Imran Khan elected Prime Minister of Pakistan
It is not commonplace for this column to be home to political articles, but on this occasion we can make an exception. Imran Khan, Pakistan’s greatest ever cricketer and indeed one of the world’s best, was elected Prime Minister of Pakistan on this week, unsurprisingly making him the first Prime Minister of any country to have previously played International cricket.
Following his sparkling cricket career, Khan made a move into politics when he founded the Pakistan Tehreek-e-Insaf in 1996. The party gradually grew in popularity, and he has served as an opposition member from Mianwali for large portions of this century.
It is not the purpose of this website nor this column to discuss political matters, so his Prime Ministerial plans will not be discussed in any great detail. In brief, however, Khan has premised large parts of his campaign on, amongst other things, fighting corruption and regional co-operation.
During the vote counting process, there were technical problems which forced the election commission to perform a manual count. That caused some delay of the final results, and as of this point in time it is unclear whether a coalition government will need to be formed or not. Regardless, Khan himself earlier announced his victory in an address to the nation, in which he pledged to ‘run Pakistan in such a way as it has never before been run’.
As a cricketer, Khan was an uncompromising bowler and a dangerous batsman. He debuted on the Test arena in 1971, kicking off a career which would change the face of cricket in Pakistan. He didn’t exactly cover himself in glory on debut - he failed to pick up a wicket and managed just five runs before being run out - and subsequently didn’t play another International match until 1974.
His return to the Test arena coincided with the commencement of ODI cricket, and he rapidly established himself as a dangerous player in the shorter form of the game. His Test career continued to stall, and he managed just three more Tests in 1974 after which he didn’t play until 1976 - in fairness, he was completing a degree at Oxford University at the time.
Over the ensuing decades he established himself as one of the best players in the world and almost indisputably the greatest cricket player ever produced by Pakistan. He became captain in 1982 and led the team on and off for the next ten years, with arguably his biggest cricketing achievement coming in 1992, when he led Pakistan to their first - and to this point, only - World Cup victory.
By the end of his career, Khan had developed some sort of resume. He played 88 Test matches, picking up 362 wickets at the extremely efficient average of 22.81 and the very stingy economy rate of 2.54. His bowling was what made him a champion, but his batting alone was also worthy of a place in the side - he accumulated 3807 runs in total at a very decent average of 37.69. Those numbers are impressive enough as it is, but when considering the relatively slow start he had to his career they take on a whole new shape. His final 51 tests, played over the last decade of his career, yielded the incredible averages of 50 with the bat and 19 with the ball, numbers which very few, if any, other cricketers in history could dream of even within a solitary series.

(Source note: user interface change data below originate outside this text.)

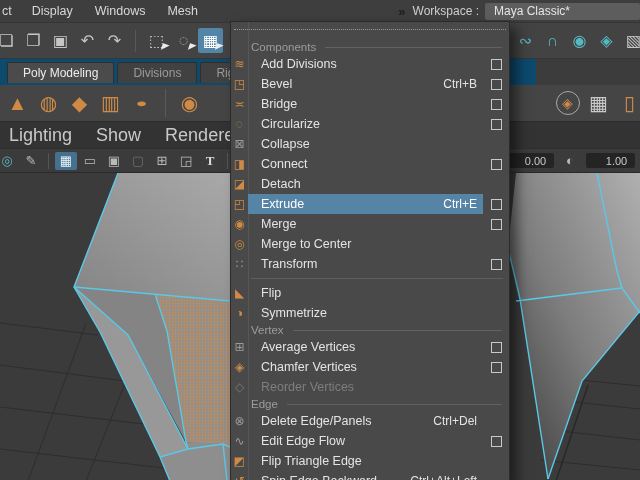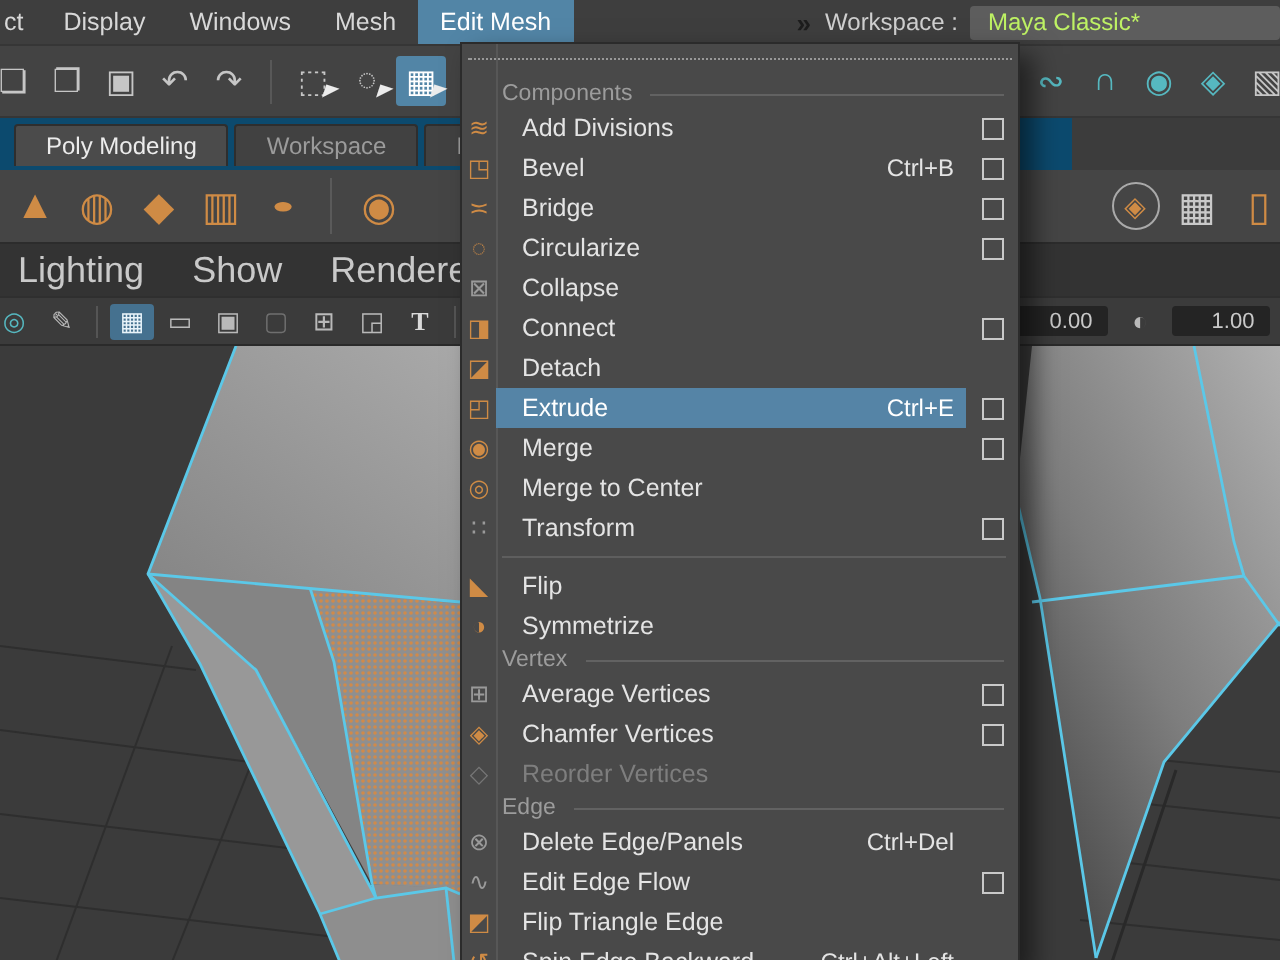--- a/index.html
+++ b/index.html
@@ -10,21 +10,21 @@
   .menubar{position:absolute;left:0;top:0;width:640px;height:22px;background:#3e3e3e;
            display:flex;align-items:center;z-index:6;}
   .mb-items{display:flex;align-items:center;height:100%;}
   .mb-item{padding:0 11px;height:100%;display:flex;align-items:center;color:#d8d8d8;cursor:default;}
   .mb-item.clip{padding:0 9px 0 2px;}
   .mb-item.active{background:#5285a6;color:#fff;}
   .mb-right{position:absolute;right:0;top:0;height:22px;display:flex;align-items:center;}
   .chev{color:#1d1d1d;font-weight:bold;font-size:13px;margin-right:7px;}
   .ws-label{color:#cfcfcf;margin-right:6px;font-size:12px;}
   .ws-field{width:146px;height:17px;background:#5d5d5d;border-radius:2px;display:flex;
-            align-items:center;padding-left:9px;color:#bef264;font-size:12px;}
+            align-items:center;padding-left:9px;color:#e5e5e5;font-size:12px;}
   
   .toolbar{position:absolute;left:0;top:22px;width:640px;height:37px;background:#434343;
            border-top:1px solid #363636;border-bottom:1px solid #363636;display:flex;align-items:center;
            box-sizing:border-box;z-index:5;}
   .tb-left{display:flex;align-items:center;margin-left:-7px;}
   .tb-right{display:flex;align-items:center;margin-left:auto;margin-right:-7px;}
   .tbi{width:25px;height:25px;display:flex;align-items:center;justify-content:center;
        font-size:16px;color:#c6c6c6;margin:0 1px;border-radius:2px;position:relative;}
   .tbi.active{background:#5285a6;color:#fff;}
   .tbi .teal{color:#56b8c0;}
@@ -97,21 +97,20 @@
 <body>
 
 <div id="app">
 
   <div class="menubar">
     <div class="mb-items" id="mb-items">
         <div class="mb-item clip">ct</div>
         <div class="mb-item">Display</div>
         <div class="mb-item">Windows</div>
         <div class="mb-item">Mesh</div>
-        <div class="mb-item active">Edit Mesh</div>
       </div>
     <div class="mb-right">
       <span class="chev">»</span>
       <span class="ws-label">Workspace :</span>
       <div class="ws-field">Maya Classic*</div>
     </div>
   </div>
 
   <div class="toolbar">
     <div class="tb-left" id="tb-left">
@@ -162,21 +161,21 @@
         </div>
         <div class="tbi">
           <span>▧</span>
         </div>
       </div>
   </div>
 
   <div class="shelf-tabs">
     <div class="tabs-left" id="tabs-left">
         <div class="tab active">Poly Modeling</div>
-        <div class="tab">Workspace</div>
+        <div class="tab">Divisions</div>
         <div class="tab">Rigging</div>
       </div>
     <div class="tabs-right" id="tabs-right">
         <div class="tab">Custom</div>
         <div class="tab">Arnold</div>
       </div>
   </div>
 
   <div class="shelf">
     <div class="shelf-left" id="shelf-left">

In the shorter form of the game, he played 175 matches. He managed 182 wickets in this form of the game, picking them up at an average of 26.61 and conceding just 3.89 runs per over. To go with these figures, impressive enough on their own, he also scored 3709 ODI runs at an average of 33.41 and 72.65.
On the cricket field, he became famous for his idiosyncratic run-up and deadly reverse swinging yorker. Off it, however, he also had a major impact, with many in Pakistan and indeed around the world wishing to replicate the charismatic captain. Javed Mianded, who played with Khan for a large part of his career, stated after Khan was confirmed as Pakistan’s next Prime Minister that ‘honesty sums up Imran Khan’s life’. My knowledge of politics in Pakistan is relatively limited, and obviously being a superb cricketer doesn’t necessarily make one a good politician. Hopefully, however, his tenure as Prime Minister of his country has somewhere near the profoundly positive impact that his tenure as Pakistan captain did.